• _TASK DIRECTIONS_
Pictures aside, reproduce exactly and only the lines from the one containing "column Figure | formula: [TSecSpentRegr Fit] * 0.08" through the end of the records.

[Image comparison data]
══════════════════════════════

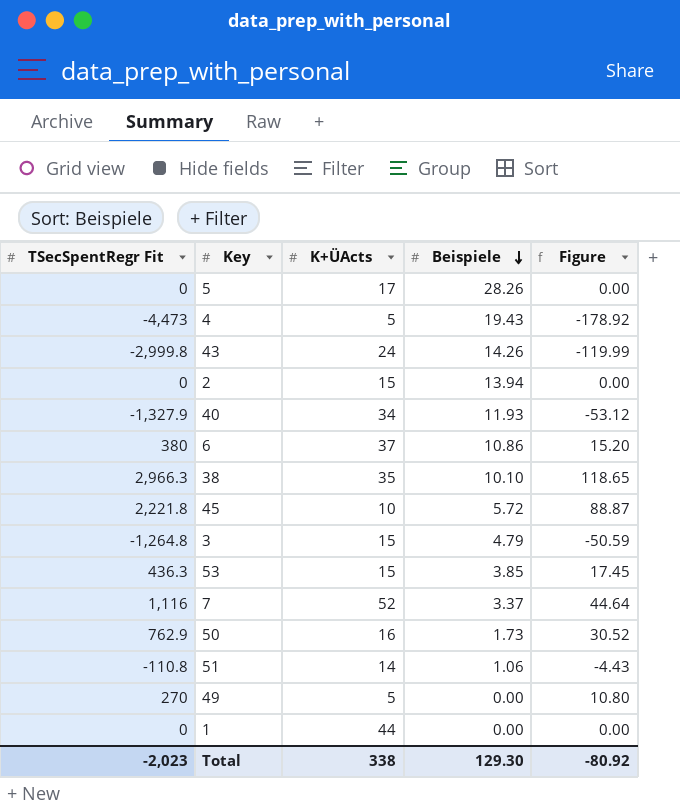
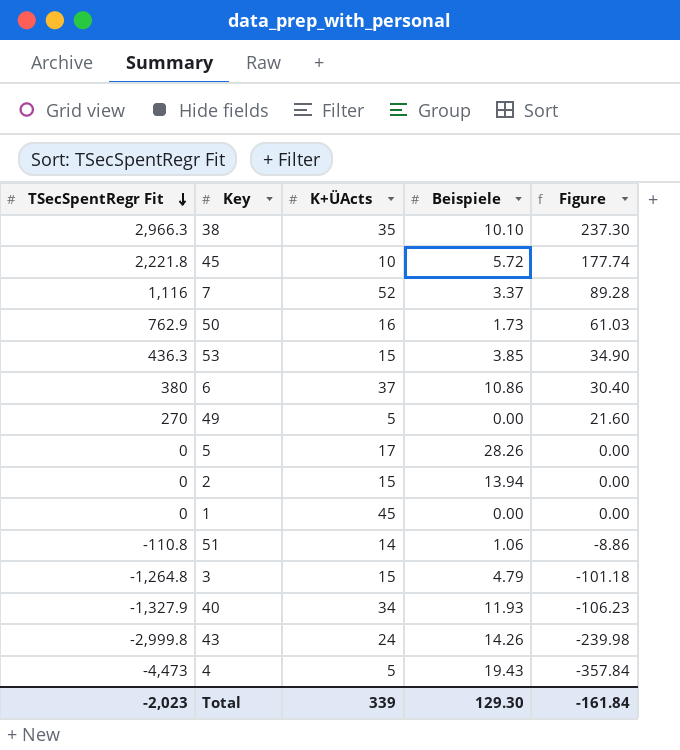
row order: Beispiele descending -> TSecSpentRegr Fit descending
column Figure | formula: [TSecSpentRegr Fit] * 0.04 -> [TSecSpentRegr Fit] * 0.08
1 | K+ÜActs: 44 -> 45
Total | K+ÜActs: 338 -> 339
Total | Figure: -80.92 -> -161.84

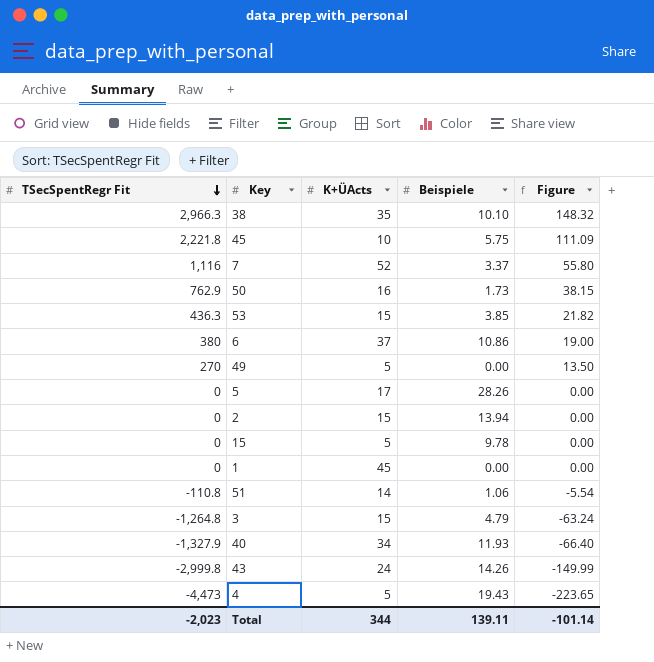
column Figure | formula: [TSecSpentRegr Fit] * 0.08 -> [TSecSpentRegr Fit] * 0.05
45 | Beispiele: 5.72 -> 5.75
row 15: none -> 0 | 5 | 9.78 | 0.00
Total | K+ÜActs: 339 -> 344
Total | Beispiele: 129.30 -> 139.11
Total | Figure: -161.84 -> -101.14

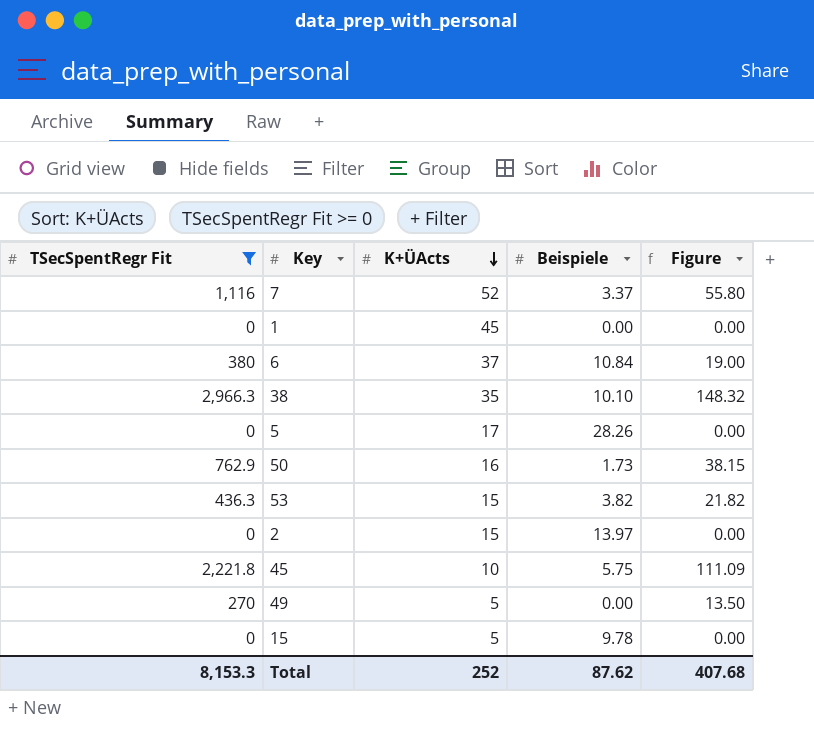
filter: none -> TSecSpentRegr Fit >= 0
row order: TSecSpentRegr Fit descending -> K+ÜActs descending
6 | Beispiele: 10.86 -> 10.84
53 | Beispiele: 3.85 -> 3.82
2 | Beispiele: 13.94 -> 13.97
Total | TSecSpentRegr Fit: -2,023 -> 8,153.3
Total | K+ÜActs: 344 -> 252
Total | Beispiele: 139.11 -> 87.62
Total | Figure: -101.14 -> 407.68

══════════════════════════════

• _ANSWER FOR THIS EXERCISE_
column Figure | formula: [TSecSpentRegr Fit] * 0.08 -> [TSecSpentRegr Fit] * 0.05
45 | Beispiele: 5.72 -> 5.75
row 15: none -> 0 | 5 | 9.78 | 0.00
Total | K+ÜActs: 339 -> 344
Total | Beispiele: 129.30 -> 139.11
Total | Figure: -161.84 -> -101.14

filter: none -> TSecSpentRegr Fit >= 0
row order: TSecSpentRegr Fit descending -> K+ÜActs descending
6 | Beispiele: 10.86 -> 10.84
53 | Beispiele: 3.85 -> 3.82
2 | Beispiele: 13.94 -> 13.97
Total | TSecSpentRegr Fit: -2,023 -> 8,153.3
Total | K+ÜActs: 344 -> 252
Total | Beispiele: 139.11 -> 87.62
Total | Figure: -101.14 -> 407.68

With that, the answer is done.